Montalbano le mantuvo abierta la portezuela, y ella subió al vehículo despacio y con mucho cuidado.
Estaba claro que el golpe recibido había sido muy fuerte.
Pregunta: ¿cuál habría sido el deber del comisario Montalbano?
Respuesta: acompañar a la accidentada al hospital.
Pregunta: pues entonces, ¿por qué no lo hacía?
Respuesta: porque, en realidad, el señor Salvo Montalbano, un gusano bajo la falsa apariencia de comisario de policía, quería aprovechar aquel momento de turbación de la señorita Mariastella Cosentino para derribar sus defensas y averiguarlo todo acerca de ella y de sus relaciones con Emanuele Gargano, estafador y asesino.
—¿Dónde le duele? —preguntó Montalbano, poniéndose en marcha.
—En la cadera y el hombro.
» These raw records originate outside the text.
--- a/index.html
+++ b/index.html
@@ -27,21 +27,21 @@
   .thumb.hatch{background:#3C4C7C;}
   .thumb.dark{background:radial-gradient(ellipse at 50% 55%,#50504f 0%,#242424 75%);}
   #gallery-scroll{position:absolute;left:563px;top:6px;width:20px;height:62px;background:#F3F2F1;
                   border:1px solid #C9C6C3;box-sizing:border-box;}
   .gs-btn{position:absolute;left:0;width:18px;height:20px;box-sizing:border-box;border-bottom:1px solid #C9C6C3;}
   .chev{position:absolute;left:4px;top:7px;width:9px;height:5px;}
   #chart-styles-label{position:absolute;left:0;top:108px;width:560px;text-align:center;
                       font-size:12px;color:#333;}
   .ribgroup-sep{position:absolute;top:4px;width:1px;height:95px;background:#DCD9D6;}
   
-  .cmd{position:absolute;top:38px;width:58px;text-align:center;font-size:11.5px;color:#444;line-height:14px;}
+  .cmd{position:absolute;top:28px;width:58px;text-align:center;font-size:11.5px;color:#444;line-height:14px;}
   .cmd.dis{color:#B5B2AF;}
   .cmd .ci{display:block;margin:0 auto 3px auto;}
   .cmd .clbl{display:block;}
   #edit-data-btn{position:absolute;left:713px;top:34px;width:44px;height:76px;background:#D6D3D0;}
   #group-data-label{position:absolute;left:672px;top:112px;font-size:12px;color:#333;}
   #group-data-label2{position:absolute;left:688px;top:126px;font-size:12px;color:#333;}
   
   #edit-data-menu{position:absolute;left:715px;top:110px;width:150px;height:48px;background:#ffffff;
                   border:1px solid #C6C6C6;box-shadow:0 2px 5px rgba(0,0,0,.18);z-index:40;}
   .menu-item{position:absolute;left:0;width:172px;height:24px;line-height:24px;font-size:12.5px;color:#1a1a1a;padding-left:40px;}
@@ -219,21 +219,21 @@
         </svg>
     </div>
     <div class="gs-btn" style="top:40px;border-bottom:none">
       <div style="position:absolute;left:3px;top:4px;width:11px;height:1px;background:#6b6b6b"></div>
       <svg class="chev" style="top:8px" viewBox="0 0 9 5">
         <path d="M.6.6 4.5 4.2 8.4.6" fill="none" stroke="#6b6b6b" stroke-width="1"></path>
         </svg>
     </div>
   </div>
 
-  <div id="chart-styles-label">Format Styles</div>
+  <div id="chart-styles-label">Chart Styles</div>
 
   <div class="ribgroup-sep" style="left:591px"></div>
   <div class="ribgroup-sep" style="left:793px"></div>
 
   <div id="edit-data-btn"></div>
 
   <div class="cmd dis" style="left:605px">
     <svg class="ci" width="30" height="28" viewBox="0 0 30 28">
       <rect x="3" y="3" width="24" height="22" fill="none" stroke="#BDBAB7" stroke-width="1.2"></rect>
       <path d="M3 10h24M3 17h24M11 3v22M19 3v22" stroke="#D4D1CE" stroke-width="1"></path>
Pero ha sido por la caída.
Quería decir que el vehículo del sexagenario sólo le había dado un fuerte empujón que la había derribado al suelo. La violencia de la caída sobre los adoquines de la calzada le había hecho daño. Pero no era nada grave, a la mañana siguiente se levantaría con la cadera y el hombro teñidos de un precioso color verde azulado.
—Indíqueme usted el camino.
Y Mariastella se lo indicó hasta una calle de las afueras de Vigàta, donde a derecha e izquierda no había casas sino viejas y solitarias villas, algunas de ellas abandonadas. El comisario jamás había estado en aquella zona, de eso estaba seguro, pues lo sorprendía el hecho de encontrarse en un lugar que parecía haberse detenido antes de la especulación inmobiliaria, de la construcción salvaje de edificios de cemento. Mariastella debió de adivinar su asombro.
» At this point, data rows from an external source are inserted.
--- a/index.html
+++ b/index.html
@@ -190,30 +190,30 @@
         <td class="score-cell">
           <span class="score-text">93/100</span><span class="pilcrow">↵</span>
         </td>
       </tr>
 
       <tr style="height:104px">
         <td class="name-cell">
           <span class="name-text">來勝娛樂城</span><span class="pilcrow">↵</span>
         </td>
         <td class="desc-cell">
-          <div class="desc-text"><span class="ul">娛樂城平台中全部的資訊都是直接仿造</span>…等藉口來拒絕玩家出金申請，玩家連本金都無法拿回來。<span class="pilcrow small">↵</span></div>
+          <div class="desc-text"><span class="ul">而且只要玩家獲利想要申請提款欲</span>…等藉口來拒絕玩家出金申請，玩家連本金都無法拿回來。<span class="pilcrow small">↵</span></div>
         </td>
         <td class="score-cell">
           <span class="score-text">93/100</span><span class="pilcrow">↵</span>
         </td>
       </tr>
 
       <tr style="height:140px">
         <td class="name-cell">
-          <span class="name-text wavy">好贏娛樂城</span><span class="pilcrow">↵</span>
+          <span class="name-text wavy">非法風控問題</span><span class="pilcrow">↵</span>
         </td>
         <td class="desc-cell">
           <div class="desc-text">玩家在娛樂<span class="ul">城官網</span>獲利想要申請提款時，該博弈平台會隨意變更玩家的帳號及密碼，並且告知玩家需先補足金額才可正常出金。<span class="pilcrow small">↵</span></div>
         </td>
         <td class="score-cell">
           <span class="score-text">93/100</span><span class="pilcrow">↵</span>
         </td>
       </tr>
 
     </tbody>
—Todas estas villas que usted ve se construyeron en la segunda mitad del siglo diecinueve. Eran las casas de campo de los vigateses ricos. Hemos rechazado ofertas multimillonarias. La mía es aquella de allí.
El comisario no levantó los ojos de la calzada, pero ya sabía que «era una casa cuadrada muy grande, antaño de color blanco, adornada con espirales y balcones con volutas, con toda la pesada ligereza del estilo de 1870 y tantos…».
Finalmente, levantó los ojos, la miró, la vio, era justo tal y como había pensado, mejor dicho, la casa coincidía exactamente con la que le habían inducido a imaginar. Pero ¿quién lo había inducido? ¿Sería posible que ya hubiera visto aquella casa? No, estaba seguro.
—¿Cuándo se construyó? —preguntó, temiendo la respuesta.
—En mil ochocientos setenta —contestó Mariastella.